Start of Records for the task

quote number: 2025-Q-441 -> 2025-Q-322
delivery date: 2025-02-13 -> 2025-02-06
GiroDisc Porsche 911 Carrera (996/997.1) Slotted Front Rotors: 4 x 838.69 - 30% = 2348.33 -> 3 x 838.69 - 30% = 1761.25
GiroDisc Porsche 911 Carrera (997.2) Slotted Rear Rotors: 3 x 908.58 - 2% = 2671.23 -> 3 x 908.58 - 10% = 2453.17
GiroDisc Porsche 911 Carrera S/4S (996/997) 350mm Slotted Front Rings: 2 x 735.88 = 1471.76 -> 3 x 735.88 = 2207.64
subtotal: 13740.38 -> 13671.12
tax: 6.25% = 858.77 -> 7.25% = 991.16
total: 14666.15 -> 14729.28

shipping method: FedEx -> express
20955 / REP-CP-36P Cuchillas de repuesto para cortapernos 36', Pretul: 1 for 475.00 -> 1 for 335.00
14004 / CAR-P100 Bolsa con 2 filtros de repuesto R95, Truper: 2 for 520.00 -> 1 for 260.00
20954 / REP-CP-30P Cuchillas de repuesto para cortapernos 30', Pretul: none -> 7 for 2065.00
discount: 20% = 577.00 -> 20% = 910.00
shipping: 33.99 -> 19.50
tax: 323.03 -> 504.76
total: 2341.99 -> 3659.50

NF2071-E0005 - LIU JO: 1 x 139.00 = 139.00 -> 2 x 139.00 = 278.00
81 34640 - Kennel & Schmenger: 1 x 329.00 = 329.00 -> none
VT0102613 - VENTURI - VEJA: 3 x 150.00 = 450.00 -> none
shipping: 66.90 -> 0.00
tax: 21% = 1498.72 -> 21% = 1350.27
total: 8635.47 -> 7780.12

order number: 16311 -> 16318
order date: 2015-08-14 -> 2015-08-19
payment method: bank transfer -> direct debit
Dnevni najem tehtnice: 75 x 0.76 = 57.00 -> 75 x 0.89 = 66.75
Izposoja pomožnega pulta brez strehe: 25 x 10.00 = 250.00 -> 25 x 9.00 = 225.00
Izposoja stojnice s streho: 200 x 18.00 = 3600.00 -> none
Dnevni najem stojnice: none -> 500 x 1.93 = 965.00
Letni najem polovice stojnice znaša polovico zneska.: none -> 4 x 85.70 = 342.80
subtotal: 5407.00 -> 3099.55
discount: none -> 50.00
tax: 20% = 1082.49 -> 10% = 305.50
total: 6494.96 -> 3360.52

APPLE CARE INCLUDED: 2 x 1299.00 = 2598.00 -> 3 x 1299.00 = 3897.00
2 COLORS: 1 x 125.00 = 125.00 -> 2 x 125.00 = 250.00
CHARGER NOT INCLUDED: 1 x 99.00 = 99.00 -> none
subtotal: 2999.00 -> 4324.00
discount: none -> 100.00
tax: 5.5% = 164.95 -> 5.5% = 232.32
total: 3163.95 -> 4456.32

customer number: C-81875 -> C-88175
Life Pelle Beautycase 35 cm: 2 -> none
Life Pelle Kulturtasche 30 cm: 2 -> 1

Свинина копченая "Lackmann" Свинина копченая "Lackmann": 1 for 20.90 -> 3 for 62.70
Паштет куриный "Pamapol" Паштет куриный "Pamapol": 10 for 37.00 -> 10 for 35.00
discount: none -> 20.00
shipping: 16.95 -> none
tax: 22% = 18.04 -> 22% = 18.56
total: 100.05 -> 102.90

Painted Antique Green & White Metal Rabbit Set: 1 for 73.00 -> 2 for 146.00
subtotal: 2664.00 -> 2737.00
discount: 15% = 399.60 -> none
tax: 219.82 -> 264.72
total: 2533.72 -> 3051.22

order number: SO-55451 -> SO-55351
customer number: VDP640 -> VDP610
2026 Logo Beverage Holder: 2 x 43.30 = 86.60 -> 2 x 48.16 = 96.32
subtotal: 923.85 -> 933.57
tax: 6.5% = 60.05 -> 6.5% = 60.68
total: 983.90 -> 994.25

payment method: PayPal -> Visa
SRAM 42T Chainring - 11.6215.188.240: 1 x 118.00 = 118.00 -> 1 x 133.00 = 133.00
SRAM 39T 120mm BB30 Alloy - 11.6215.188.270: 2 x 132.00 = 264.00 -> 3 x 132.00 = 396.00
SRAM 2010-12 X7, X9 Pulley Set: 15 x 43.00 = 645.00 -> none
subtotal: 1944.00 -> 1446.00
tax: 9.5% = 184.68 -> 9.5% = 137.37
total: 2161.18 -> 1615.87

End of Records for the task

◆ Exercise prompt: Above are some records; copy exactly the lines from the one with "tax: 21% = 1498.72 -> 21% = 1350.27" through the one with "Dnevni najem stojnice: none", both included, and no others.

◆ Output for this task:
tax: 21% = 1498.72 -> 21% = 1350.27
total: 8635.47 -> 7780.12

order number: 16311 -> 16318
order date: 2015-08-14 -> 2015-08-19
payment method: bank transfer -> direct debit
Dnevni najem tehtnice: 75 x 0.76 = 57.00 -> 75 x 0.89 = 66.75
Izposoja pomožnega pulta brez strehe: 25 x 10.00 = 250.00 -> 25 x 9.00 = 225.00
Izposoja stojnice s streho: 200 x 18.00 = 3600.00 -> none
Dnevni najem stojnice: none -> 500 x 1.93 = 965.00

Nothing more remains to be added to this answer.